With that in mind I wrote my first book and began sending it out while working on my second book. Rejections piled up and still I wrote and sent out queries on my second book. More rejections followed. I finally stepped back and reassessed, looked at the market (because I wanted income) and wrote a book I thought would fit the erotic romance market which was growing exponentially at the time. I also realized my only avenue wasn’t print, but digital publishers. I queried several new up-and-coming publishers and three well established houses. I got four offers, an offer of re-write and a rejection. One publisher called me directly. Boy, was I thrilled. But I didn’t jump on it. Why? Because it was a publishing house that had been around only a year.
Here’s the thing I did next and I think more authors should take time to do. I emailed random authors on the publisher’s author list. Why? Because they’re in there and know better than anyone how the publisher works. The good, bad and downright ugly. I asked specific questions about editing staff and techniques. About sales and royalty payments. How long from contract to publication. I even asked about percentage of books going to print. Authors are wonderful people and most will be honest … brutally honest, which is what I wanted. Granted, there were some who did not respond to my emails, but that gave me information also.

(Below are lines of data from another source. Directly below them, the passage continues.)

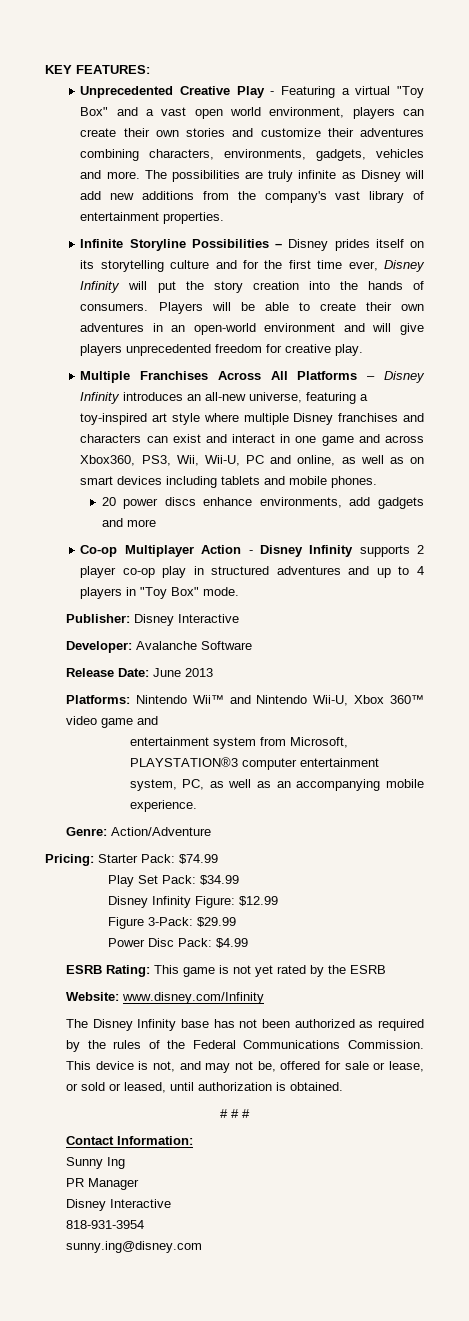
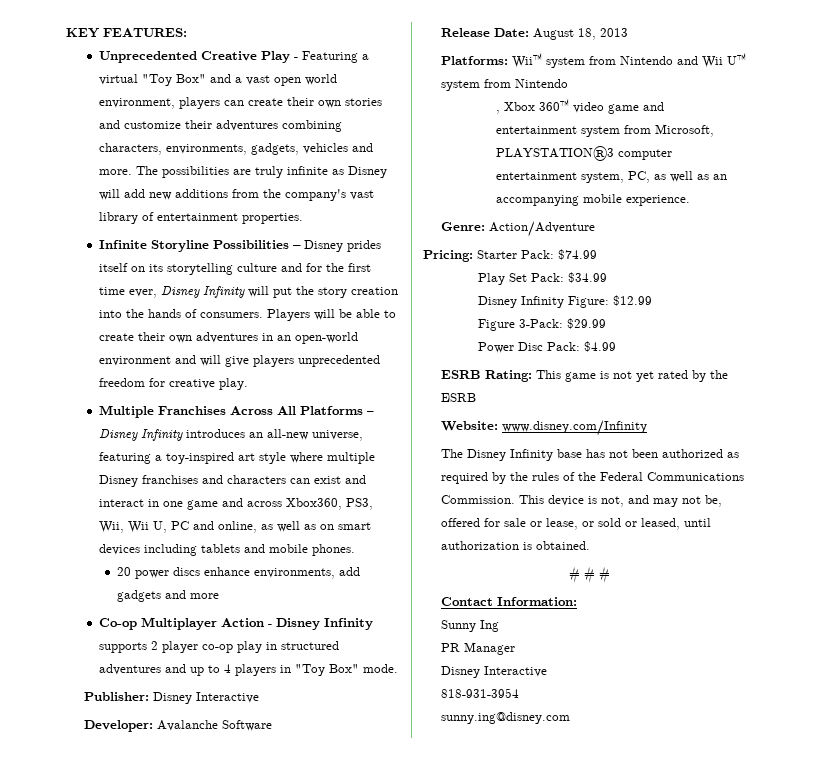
- Multiple Franchises Across All Platforms – Disney Infinity introduces an all-new universe, featuring a toy-inspired art style where multiple Disney franchises and characters can exist and interact in one game and across Xbox360, PS3, Wii, Wii-U, PC and online, as well as on smart devices including tablets and mobile phones.
+ Multiple Franchises Across All Platforms – Disney Infinity introduces an all-new universe, featuring a toy-inspired art style where multiple Disney franchises and characters can exist and interact in one game and across Xbox360, PS3, Wii, Wii U, PC and online, as well as on smart devices including tablets and mobile phones.
- Release Date: June 2013
+ Release Date: August 18, 2013
- Platforms: Nintendo Wii™ and Nintendo Wii-U, Xbox 360™ video game and
+ Platforms: Wii™ system from Nintendo and Wii U™ system from Nintendo
+ , Xbox 360™ video game and

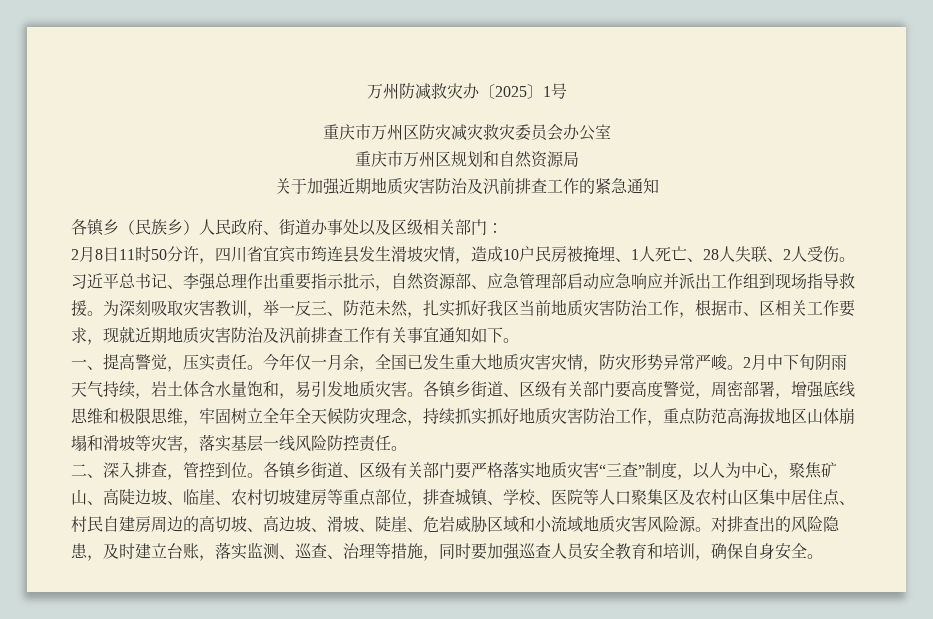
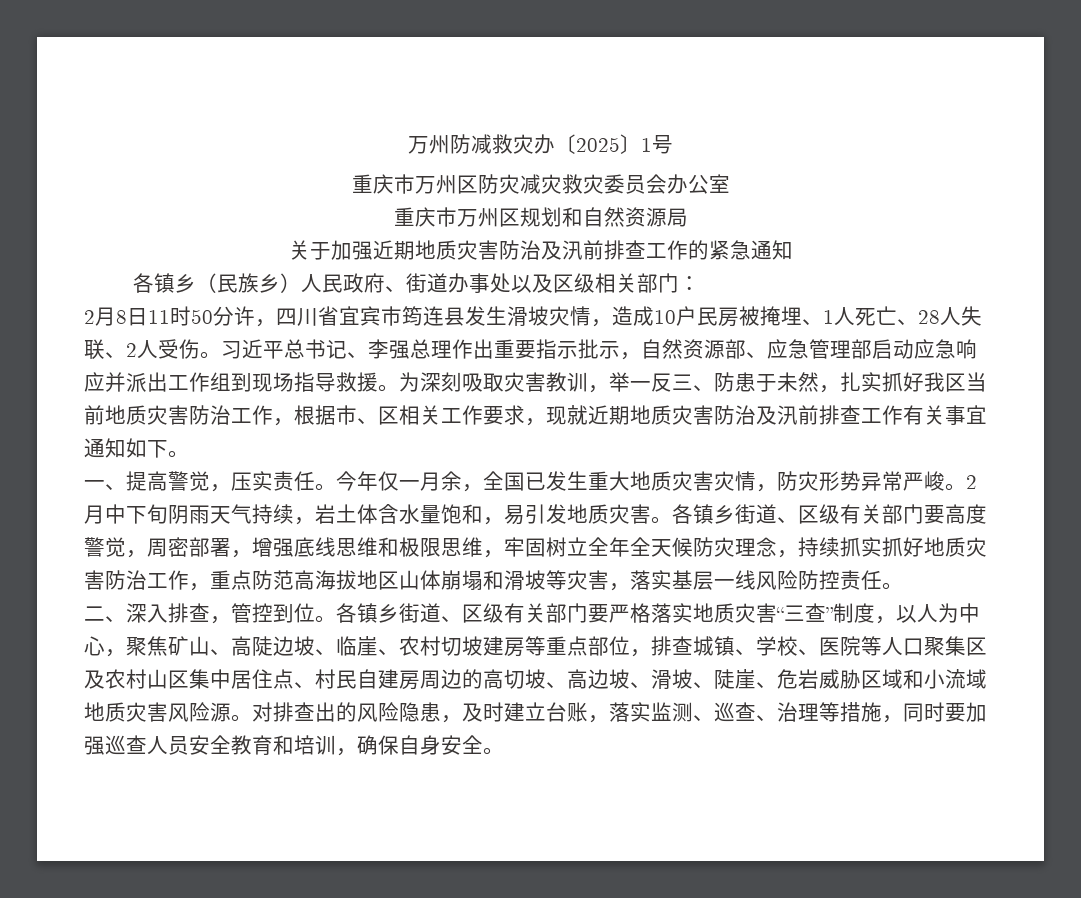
- 为深刻吸取灾害教训，举一反三、防范未然，扎实抓好我区当前地质灾害防治工作，根据市、区相关工作要求，现就近期地质灾害防治及汛前排查工作有关事宜通知如下。
+ 为深刻吸取灾害教训，举一反三、防患于未然，扎实抓好我区当前地质灾害防治工作，根据市、区相关工作要求，现就近期地质灾害防治及汛前排查工作有关事宜通知如下。

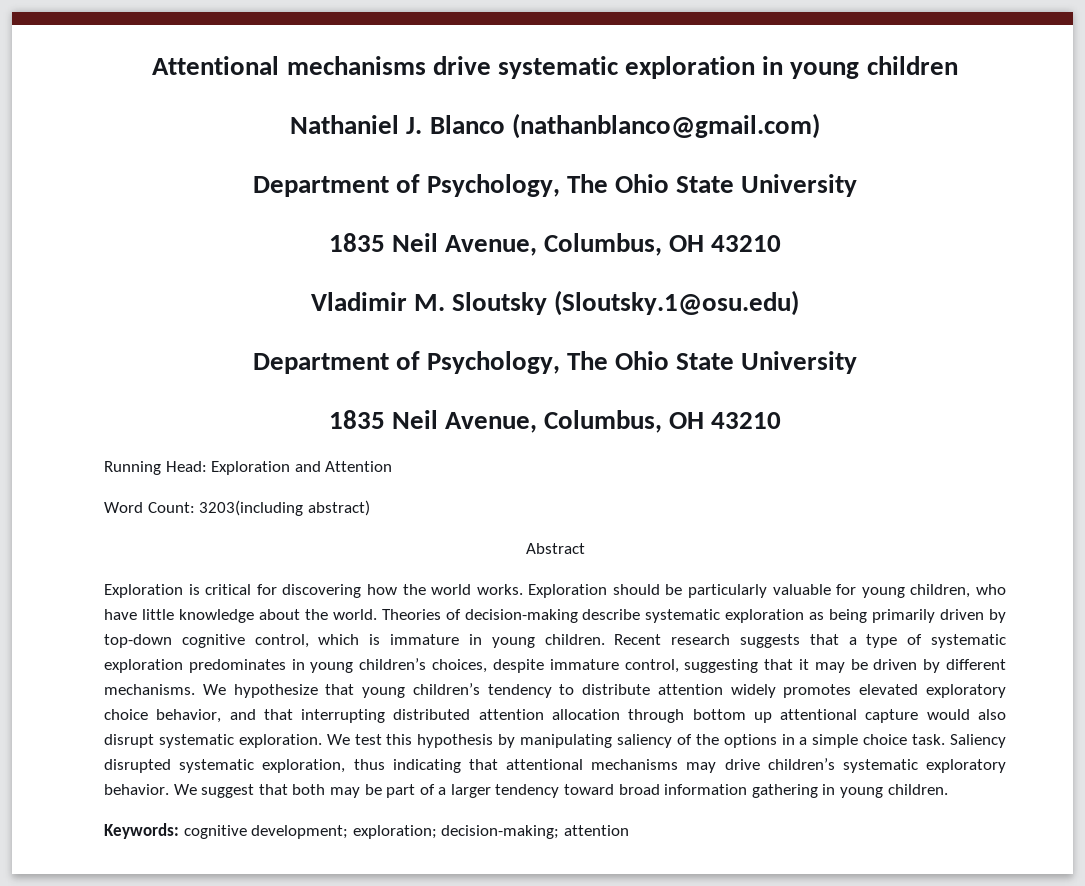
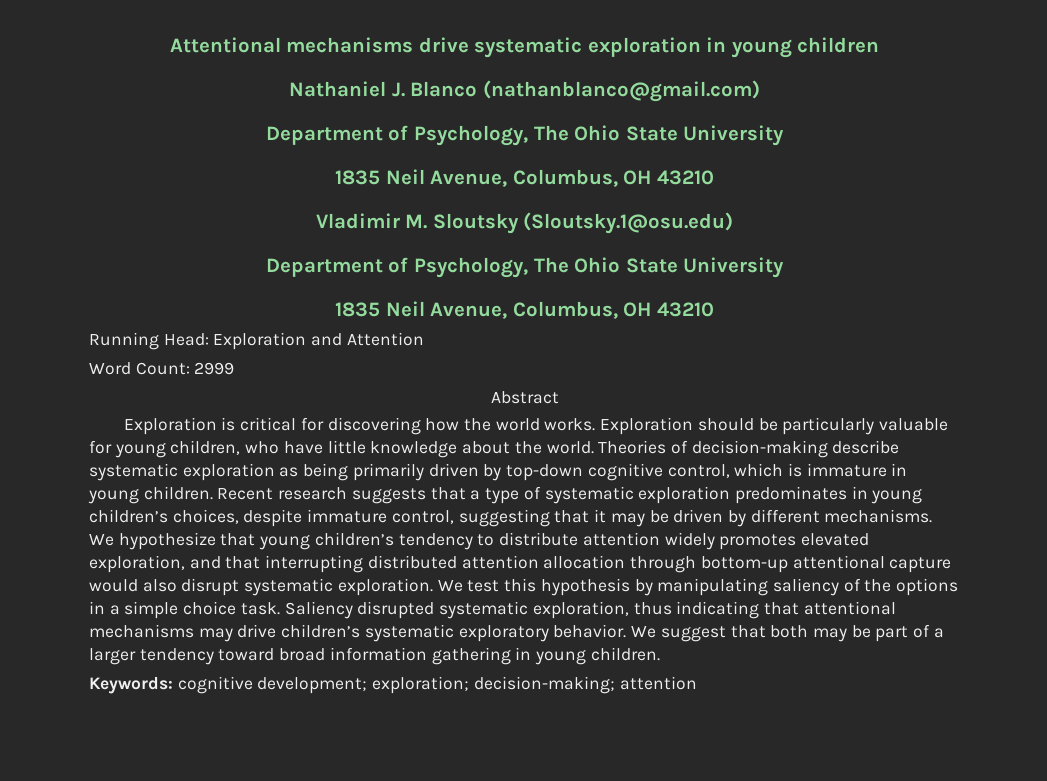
- Word Count: 3203(including abstract)
+ Word Count: 2999
- We hypothesize that young children’s tendency to distribute attention widely promotes elevated exploratory choice behavior, and that interrupting distributed attention allocation through bottom up attentional capture would also disrupt systematic exploration.
+ We hypothesize that young children’s tendency to distribute attention widely promotes elevated exploration, and that interrupting distributed attention allocation through bottom-up attentional capture would also disrupt systematic exploration.

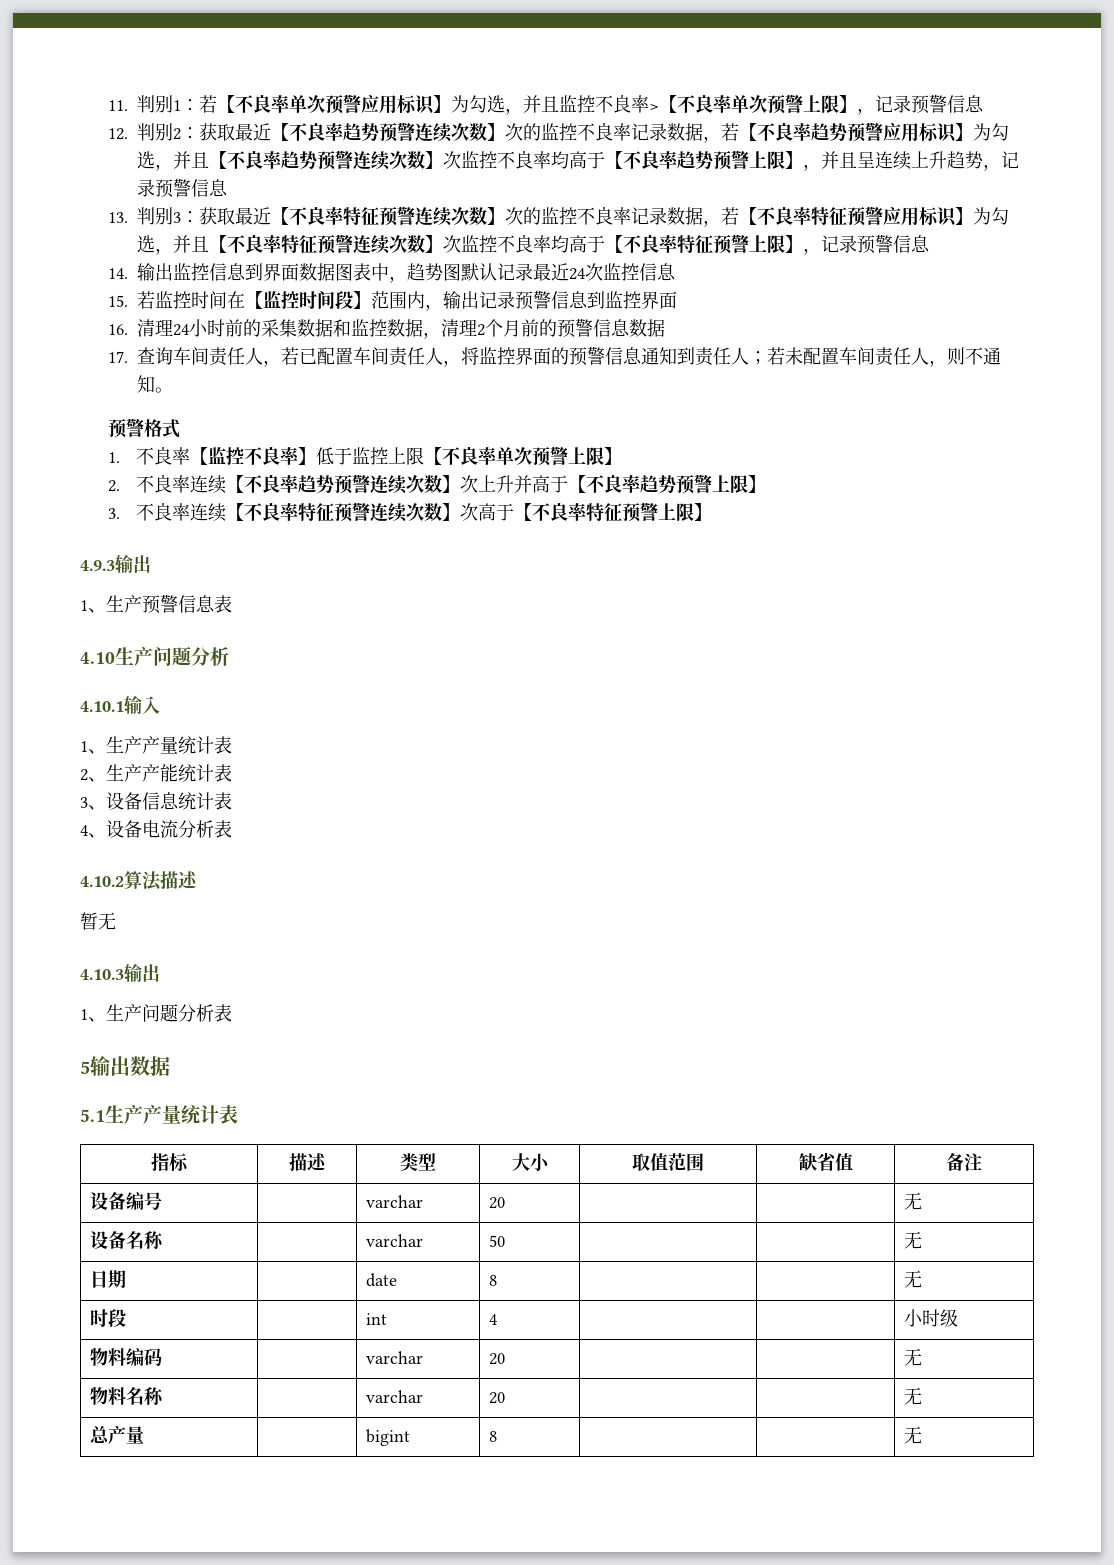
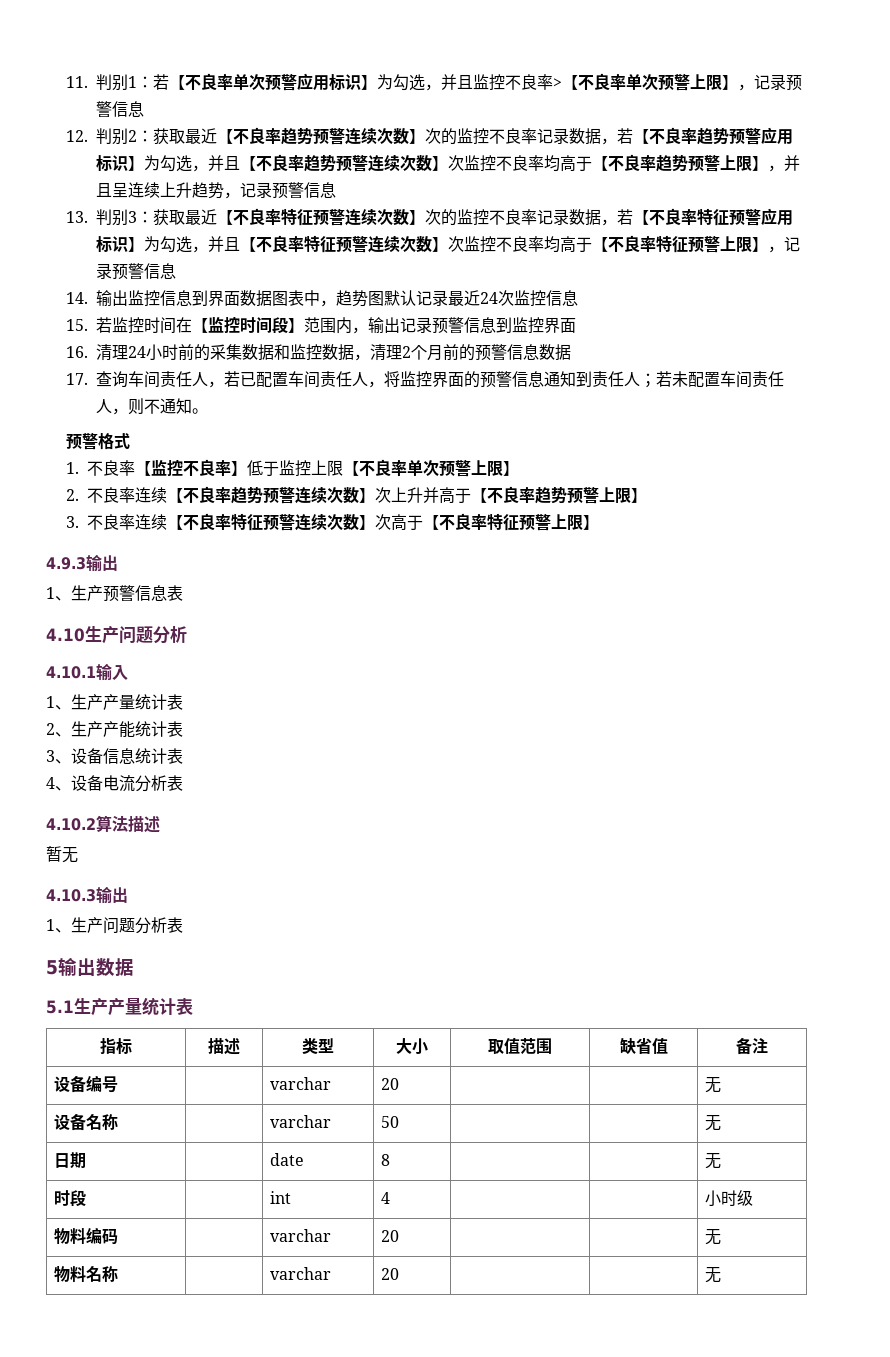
- 总产量 | | bigint | 8 | | | 无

From these emails I accepted a contract with Liquid Silver Books. And though I no longer have books there, I will be forever grateful to them for giving me such a wonderful start to my writing career. I HIGHLY recommend them and would tell that to anyone who asks. And let me just tell you, two of the four who offered contracts and whose authors never responded to me have recently gone under. Seriously, a little research goes a long way.
And what of self-publication? Another avenue to explore and consider. It’s not as difficult for someone like me who publishes digitally anyway. There are no huge formatting issues for upload so don’t let that slow you down. Nor does the marketing and promotion change. Because if you’re with an e-publisher already, you know the importance of getting out there and marketing your book. So what is there to consider? Editing and cover design, both of which can be a considerable outlay of money. Whether you have the readers who are auto-buys for your books or your looking to begin a readership. All are important things to weigh when you’re thinking of going this route.
There is money out there for sure, but don’t go into self-publication with stars in your eyes. The reality is many people aren’t selling. Many aren’t making money. *slowly raises hand* Sales get sales. If a book doesn’t have sales, it isn’t going to show up on the lists. If it doesn’t show up on lists, it’s not going to get the attention of new readers. And all the great reviews and marketing aren’t going to get your book in front of the general Amazon surfer, which is your ultimate goal. Now, don’t get me wrong, I’m not saying don’t go that route. I’m simply saying, like all parts of the publishing world, go into it well informed.
My goal for 2012 is to have my toes dipping in all of the markets, mass market print, digital and self-pubbing. There is no one way that is correct. In this day and age, an author needs to weigh their options and make decisions that fit them best.
There has been a lot of talk on the internet about authors like JA Konrath and John Locke who have made A LOT of money self publishing their books. Heck, even NYT best selling authors are looking to put their backlist up on Amazon, Smashwords and Barnes and Noble. And why wouldn’t they? There is money to be made from digital savvy readers looking for a fix.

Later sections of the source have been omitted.